WORLD / Asia-Pacific

Indonesia had no way of warning islanders
(AP)
Updated: 2006-07-18 20:38

Within minutes of the earthquake, regional tsunami centers warned it had the potential to send a deadly wave speeding toward Indonesia. But the country had no way of passing the information onto those in its path until it was too late.

Indonesia was the worst hit by the 2004 tsunami, and Monday's disaster shows how unprepared the sprawling island nation remains in dealing with the threat of tsunami triggered by the awesome seismic forces that lie beneath it.

An Indonesian man carries his belongings as he walks past by a destroyed house at a tsunami-ravaged area in Pangandaran, West Java, Indonesia, Tuesday, July 18, 2006. Desperate villagers and soldiers dug through destroyed homes and hotels looking for survivors Tuesday of a tsunami on Indonesia's Java island, as the death toll rose to at least 262, officials and media reports said.
An Indonesian man carries his belongings as he walks past by a destroyed house at a tsunami-ravaged area in Pangandaran, West Java, Indonesia, Tuesday, July 18, 2006. Desperate villagers and soldiers dug through destroyed homes and hotels looking for survivors Tuesday of a tsunami on Indonesia's Java island, as the death toll rose to at least 262, officials and media reports said. [AP]

Most people at this devastated beach resort did not feel the 7.7-magnitude earthquake and few noticed the ocean receding - a typical phenomenon before a tsunami - because the tide was already low and the effect was not especially pronounced, local residents and tourists said Tuesday.

"The police and local officials did not give us any warning whatsoever about the tsunami," said Supratu, a fisherman. "Suddenly this big wall of water appeared and I started screaming and running."

The earthquake struck at 3:19 p.m., and the Pacific Tsunami Warning Center issued an alert 17 minutes later saying a tsunami was possible. The first of several waves hit Java's southern coast at around 4:15 p.m. - nearly an hour after the temblor, witnesses said.
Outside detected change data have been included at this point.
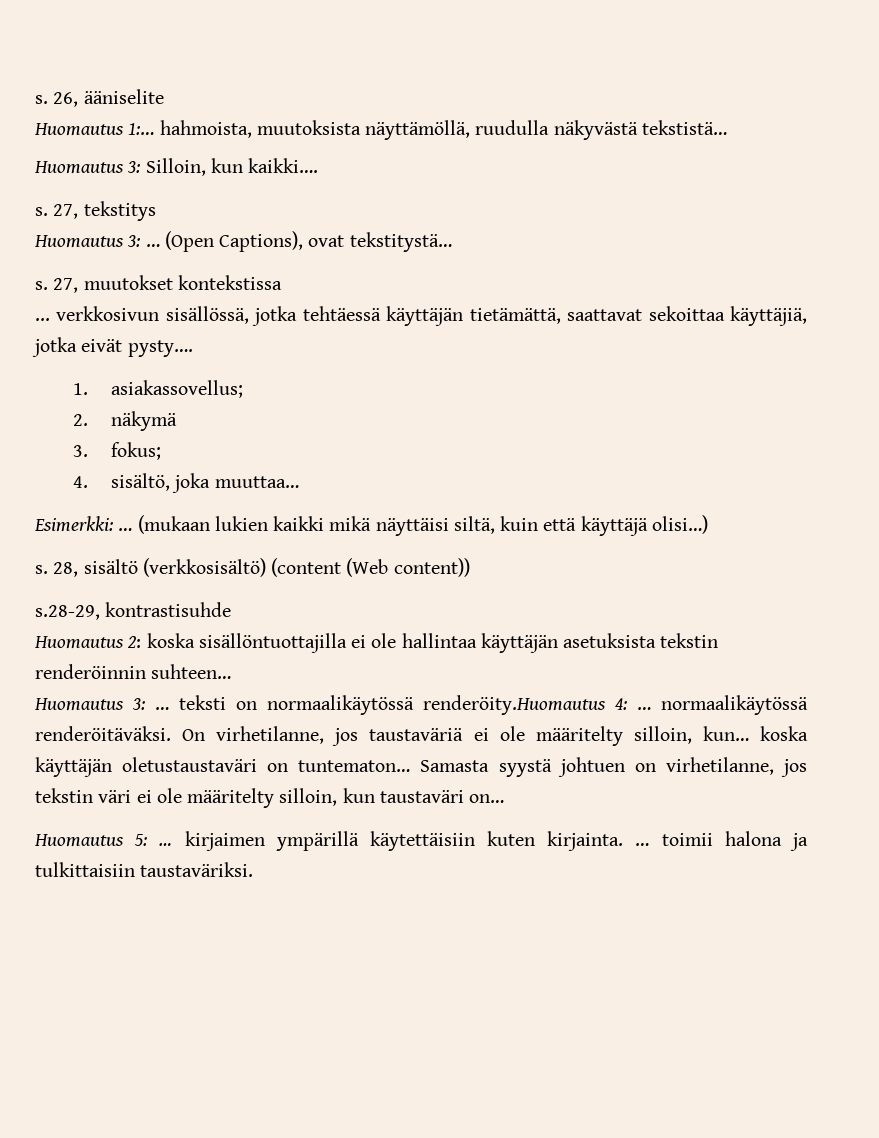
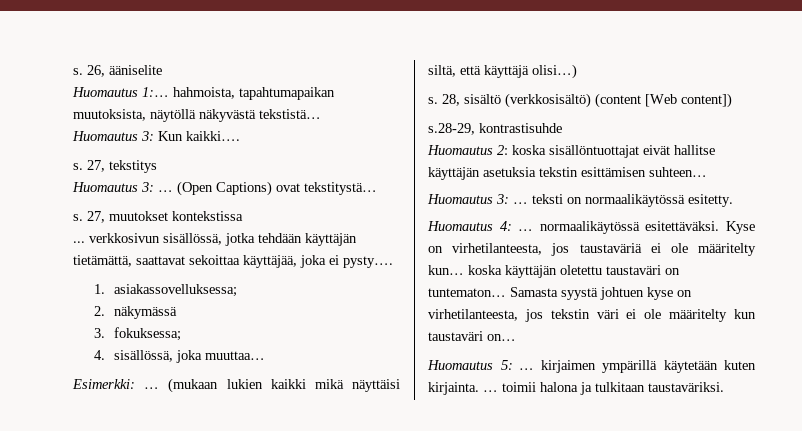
- Huomautus 1:… hahmoista, muutoksista näyttämöllä, ruudulla näkyvästä tekstistä…
+ Huomautus 1:… hahmoista, tapahtumapaikan muutoksista, näytöllä näkyvästä tekstistä…
- Huomautus 3: Silloin, kun kaikki….
+ Huomautus 3: Kun kaikki….
- (Open Captions), ovat tekstitystä…
+ (Open Captions) ovat tekstitystä…
- ... verkkosivun sisällössä, jotka tehtäessä käyttäjän tietämättä, saattavat sekoittaa käyttäjiä, jotka eivät pysty….
+ ... verkkosivun sisällössä, jotka tehdään käyttäjän tietämättä, saattavat sekoittaa käyttäjää, joka ei pysty….
- 1. asiakassovellus;
+ 1. asiakassovelluksessa;
- 2. näkymä
+ 2. näkymässä
- 3. fokus;
+ 3. fokuksessa;
- 4. sisältö, joka muuttaa…
+ 4. sisällössä, joka muuttaa…
- (mukaan lukien kaikki mikä näyttäisi siltä, kuin että käyttäjä olisi…)
+ (mukaan lukien kaikki mikä näyttäisi siltä, että käyttäjä olisi…)
- 28, sisältö (verkkosisältö) (content (Web content))
+ 28, sisältö (verkkosisältö) (content [Web content])
- Huomautus 2: koska sisällöntuottajilla ei ole hallintaa käyttäjän asetuksista tekstin renderöinnin suhteen…
+ Huomautus 2: koska sisällöntuottajat eivät hallitse käyttäjän asetuksia tekstin esittämisen suhteen…
- Huomautus 3: … teksti on normaalikäytössä renderöity.Huomautus 4: … normaalikäytössä renderöitäväksi. On virhetilanne, jos taustaväriä ei ole määritelty silloin, kun… koska käyttäjän oletustaustaväri on tuntematon…
+ Huomautus 3: … teksti on normaalikäytössä esitetty.
+ Huomautus 4: … normaalikäytössä esitettäväksi. Kyse on virhetilanteesta, jos taustaväriä ei ole määritelty kun… koska käyttäjän oletettu taustaväri on tuntematon…
- Samasta syystä johtuen on virhetilanne, jos tekstin väri ei ole määritelty silloin, kun taustaväri on…
+ Samasta syystä johtuen kyse on virhetilanteesta, jos tekstin väri ei ole määritelty kun taustaväri on…
- Huomautus 5: … kirjaimen ympärillä käytettäisiin kuten kirjainta.
+ Huomautus 5: … kirjaimen ympärillä käytetään kuten kirjainta.
- … toimii halona ja tulkittaisiin taustaväriksi.
+ … toimii halona ja tulkitaan taustaväriksi.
Indonesia initially registered the quake at under magnitude 6, and by the time government scientists realized its true power it was too late to warn government offices across the danger zone, said scientist Fauzi, who goes by only one name.

We tried to radio them "but there was no way we had the time," he said.

But even if they'd succeeded, without an automated system in place to pass the message on to villagers via loudspeakers on beaches or mobile phone text messages, the evacuation of significant numbers of people would have been unlikely.

The tsunami killed at least 339 people and destroyed hundreds of homes.

With international help, Indonesia has begun installing a tsunami warning system off Aceh province on Sumatra island, where more than 130,000 of the some 216,000 victims of the 2004 tsunami lived. It plans to roll out the system across the country of 18,000 islands by 2009, officials said Tuesday.